A Word to Readers . . .This article represents your author’s first public use of the term “essential data model”. This is equivalent to what he has always referred to as an “architectural data model”, serving Row Three of his version of the Zachman Framework. He was never comfortable with Mr. Zachman’s use of the term “designer’s view” for that row because it was still about the nature of an organization, not about designing a solution. He struggled for a long time, really wanting “philosopher’s view”, but figuring that would be too arcane. Finally, he settled on “architect’s view”, which actually turned up in Mr. Zachman’s and Stan Locke’s Version 2 of the Framework.
Over the last few years, however, two things have happened: First, the advent of the Semantic Web and recognition that data models are really examples of ontologies has made the use of more traditional philosophical language more acceptable; second, the use of language in the data modeling world to describe conceptual/logical/physical/?? models had become completely confused. See your author’s 30-minute video on the subject at http:// tiny.cc/6c9zow.

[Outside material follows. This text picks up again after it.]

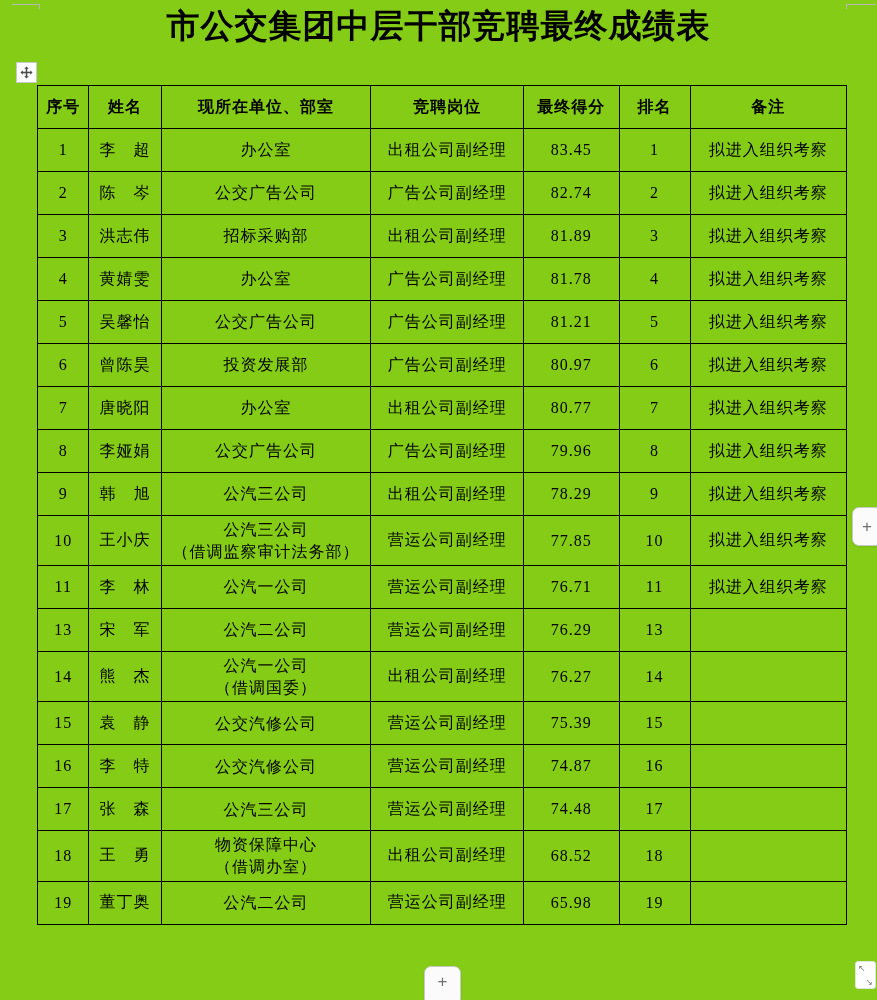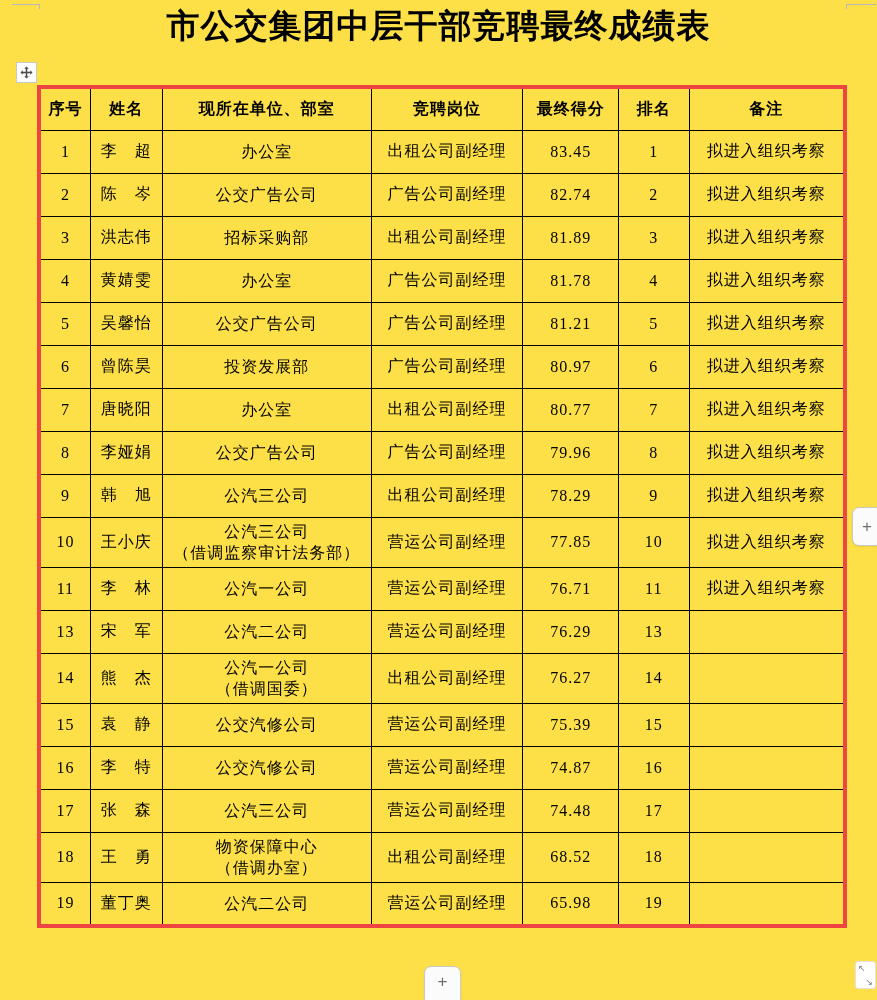"市公交集团中层干部竞聘最终成绩表" .page { background: #fde047 -> #84cc16 }
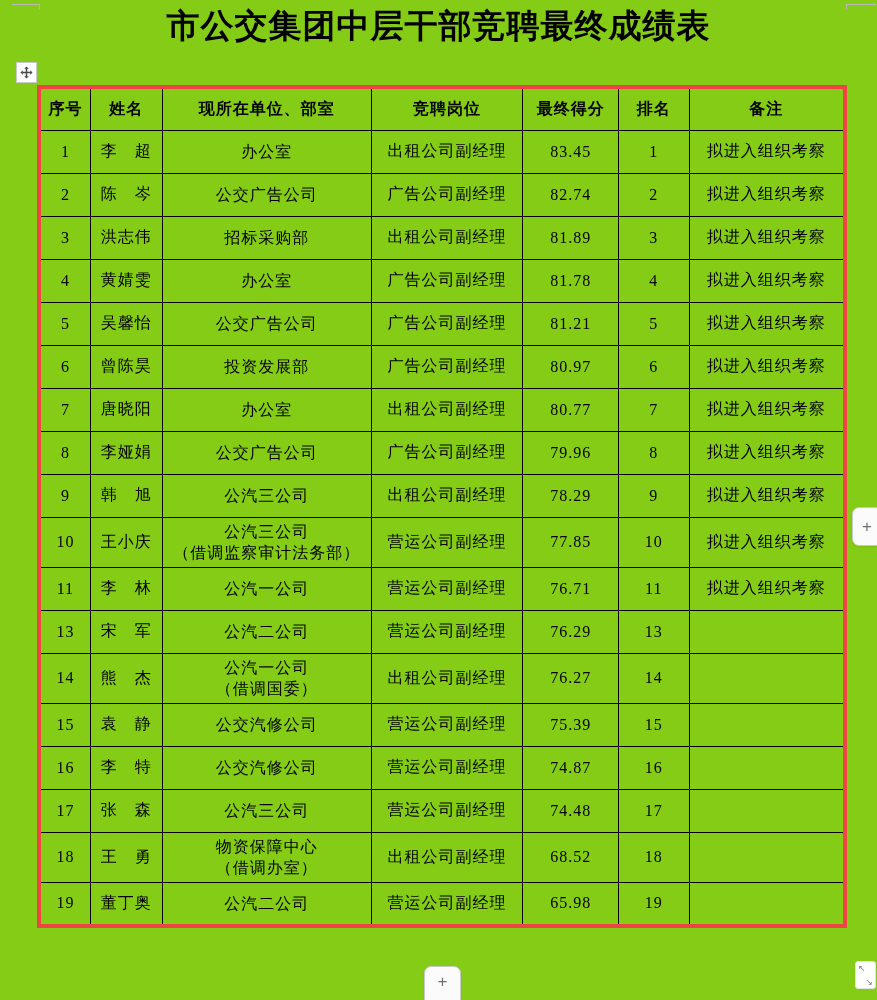"序号" table.score-table { border: 4px solid #ef4444 -> 1px solid #ef4444 }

More recently, he remembered that his company name “Essential Strategies, Inc.” had, after all, been derived from his reading of John Palmer’s and Steve McMenamin’s “essential data flow diagrams” in their book, Essential Systems Analysis.1 Moreover, he realized that all these years he’s been overlooking the obvious. He’s been building “essential data models” – that is, models that describe the “essence” of an organization – the relatively simple structures that underlie the complexity that everyone sees. So, starting now, the kinds of models he’s describing are “essential data models”.
Derived AttributesBack in ancient times (say, around 1980), your author encountered a combination manufacturing planning and database management system called the “Mitrol Information System”, or “MIMS”. Mitrol was a small company based in Cambridge, Massachusetts, founded by several MIT graduates. This was early in the life of both the manufacturing planning software and the database management industries, and the product was better than most examples in both. This meant, of course, when General Electric bought the company, they had no idea how to market the product, and it died after a few years. This is a pity, because it had some great features.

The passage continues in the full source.